TERREG 25.03.2021

Gefahr für die Pressefreiheit

Logos von Facebook, Twitter und Youtube
© picture alliance / Franz-Peter Tschauner / dpa / Franz-Peter Tschauner

Die umstrittene EU-Verordnung zur „Verhinderung der Verbreitung terroristischer Inhalte im Internet“, kurz Terreg, steht kurz vor der Verabschiedung. Noch im April soll das Europäische Parlament über das Gesetz abstimmen, nachdem der EU-Ministerrat Mitte März dem Ergebnis der Trilog-Verhandlungen zugestimmt hatte. Reporter ohne Grenzen und zahlreiche weitere Journalismus- und Menschenrechtsorganisationen äußern in einem offenen Brief ihre Besorgnis über mangelnde rechtsstaatliche Kontrolle, die das Löschen legaler Meinungs- und Pressebeiträge verhindern kann.

„Die Verordnung droht autoritäre Tendenzen innerhalb der EU zu bestärken und schafft eine weitere Argumentationsvorlage für die wachsende Zahl an außereuropäischen Staaten, die mit repressiven Internetgesetzen digitale Freiheiten einschränken“, sagte Christian Mihr, Geschäftsführer von Reporter ohne Grenzen. „Ein solch breiter zivilgesellschaftlicher Protest muss gehört werden. Terreg darf in dieser Form nicht verabschiedet werden.“

Bereits im Frühjahr 2020 hatten sich RSF und weitere Journalismus- und Digitalorganisationen an Innenminister Horst Seehofer und Justizministerin Christine Lambrecht gewandt und Nachbesserungen zum Schutz journalistischer Beiträge und anderer legitimer Formen der Meinungsäußerung gefordert. Die Verordnung zielt auf die rasche Löschung terroristischer Beiträge durch Online-Plattformen wie Facebook oder YouTube ab. Betreibern soll dafür künftig eine einstündige Frist zur Bearbeitung von Löschaufforderungen gesetzt werden. Nationale Behörden sollen sich zur schnelleren Abwicklung auch ohne richterliche Verfügung direkt mit entsprechenden Anordnungen an die Plattformbetreiber wenden können. Damit obliegt es staatlichen Stellen einzuordnen, was als journalistischer Inhalt und was als Satire anzusehen ist – oder als terroristischer Inhalt gelöscht werden muss. Ausgleichend kann einzig der EU-Mitgliedstaat, in dem das Unternehmen ansässig ist bzw. seinen EU-Hauptsitz hat, die Anordnung nachträglich überprüfen, sollte er die Meinungsfreiheit gefährdet sehen.

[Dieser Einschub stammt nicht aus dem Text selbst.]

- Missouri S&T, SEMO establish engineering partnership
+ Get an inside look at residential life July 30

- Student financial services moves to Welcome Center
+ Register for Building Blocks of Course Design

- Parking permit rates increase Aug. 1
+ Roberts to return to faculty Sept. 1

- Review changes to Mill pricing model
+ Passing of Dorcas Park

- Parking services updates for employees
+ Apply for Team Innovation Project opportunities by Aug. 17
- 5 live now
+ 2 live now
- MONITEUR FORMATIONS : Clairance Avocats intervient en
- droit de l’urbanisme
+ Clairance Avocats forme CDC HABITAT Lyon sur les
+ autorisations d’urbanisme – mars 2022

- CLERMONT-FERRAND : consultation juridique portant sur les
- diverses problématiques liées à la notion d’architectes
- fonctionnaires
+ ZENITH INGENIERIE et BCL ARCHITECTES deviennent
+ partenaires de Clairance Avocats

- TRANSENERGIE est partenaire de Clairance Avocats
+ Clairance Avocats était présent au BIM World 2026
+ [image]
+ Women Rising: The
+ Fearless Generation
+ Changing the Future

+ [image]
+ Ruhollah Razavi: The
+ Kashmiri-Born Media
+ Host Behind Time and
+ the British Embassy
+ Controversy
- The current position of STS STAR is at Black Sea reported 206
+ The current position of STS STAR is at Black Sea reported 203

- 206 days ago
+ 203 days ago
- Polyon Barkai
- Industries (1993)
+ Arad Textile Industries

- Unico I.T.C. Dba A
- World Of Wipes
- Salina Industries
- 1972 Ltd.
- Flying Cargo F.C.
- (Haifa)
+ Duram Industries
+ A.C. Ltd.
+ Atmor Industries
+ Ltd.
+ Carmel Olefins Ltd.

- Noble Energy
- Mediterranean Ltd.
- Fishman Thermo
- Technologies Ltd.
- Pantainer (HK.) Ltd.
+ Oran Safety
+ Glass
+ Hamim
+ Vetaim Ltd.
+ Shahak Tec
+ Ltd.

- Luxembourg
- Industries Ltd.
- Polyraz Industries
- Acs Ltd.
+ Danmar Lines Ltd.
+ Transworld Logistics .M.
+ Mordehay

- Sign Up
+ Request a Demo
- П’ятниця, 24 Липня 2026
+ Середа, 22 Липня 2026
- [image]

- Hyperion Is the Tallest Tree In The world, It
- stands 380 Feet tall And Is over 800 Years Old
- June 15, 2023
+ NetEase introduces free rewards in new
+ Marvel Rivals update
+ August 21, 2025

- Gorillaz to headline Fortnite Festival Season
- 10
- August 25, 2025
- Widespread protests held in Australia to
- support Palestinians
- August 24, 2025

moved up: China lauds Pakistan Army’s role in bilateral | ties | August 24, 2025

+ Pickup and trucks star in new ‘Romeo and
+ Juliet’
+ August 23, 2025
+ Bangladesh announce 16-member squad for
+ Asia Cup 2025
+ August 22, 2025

Insgesamt wächst somit das Risiko politischer Eingriffe in die Presse- und Meinungsfreiheit. Schon die Verabschiedung des deutschen Netzwerkdurchsetzungsgesetzes (NetzDG) diente zahlreichen autoritären Staaten als willkommene Vorlage für repressive Digitalgesetze – ohne angemessene rechtliche Aufsicht oder unabhängige Kontrollen.

Des Weiteren schafft die Verordnung zusätzliche Anreize für die Plattformen, sich verstärkt auf automatisierte Systeme, wie z. B. Upload-Filter, zu verlassen. Facebook, YouTube und Twitter setzen schon seit mehreren Jahren freiwillig automatisierte Systeme zur Erkennung von terroristischem Bildmaterial aus einer gemeinsamen Datenbank ein. Immer wieder dokumentieren zivilgesellschaftliche Akteure jedoch auch Sperrungen beispielsweise von dokumentarischem Videomaterial aus Kriegsgebieten, das fälschlicherweise als terroristisches Material identifiziert und ohne menschliche Überprüfung entfernt wurde. Die Live-Streamingplattform Twitch verbot im vergangenen Jahr nicht nur das Verbreiten oder Verlinken von terroristischem Material zu Propagandazwecken, sondern auch im Kontext des Anprangerns solcher Taten, mutmaßlich um eben jener Differenzierungsproblematik gänzlich aus dem Weg zu gehen.

Die unterzeichnenden Organisationen fordern die Mitglieder des Europäischen Parlaments vor diesem Hintergrund auf, den vorliegenden Verordnungsentwurf abzulehnen. Die EU-Institutionen sollten die Verhandlungen stattdessen wiederaufnehmen und einen angemessenen Ausgleich zwischen dem Ziel der effektiven Bekämpfung illegaler Inhalte und dem Schutz legaler, von der Meinungs- und Pressefreiheit gedeckter Inhalte schaffen.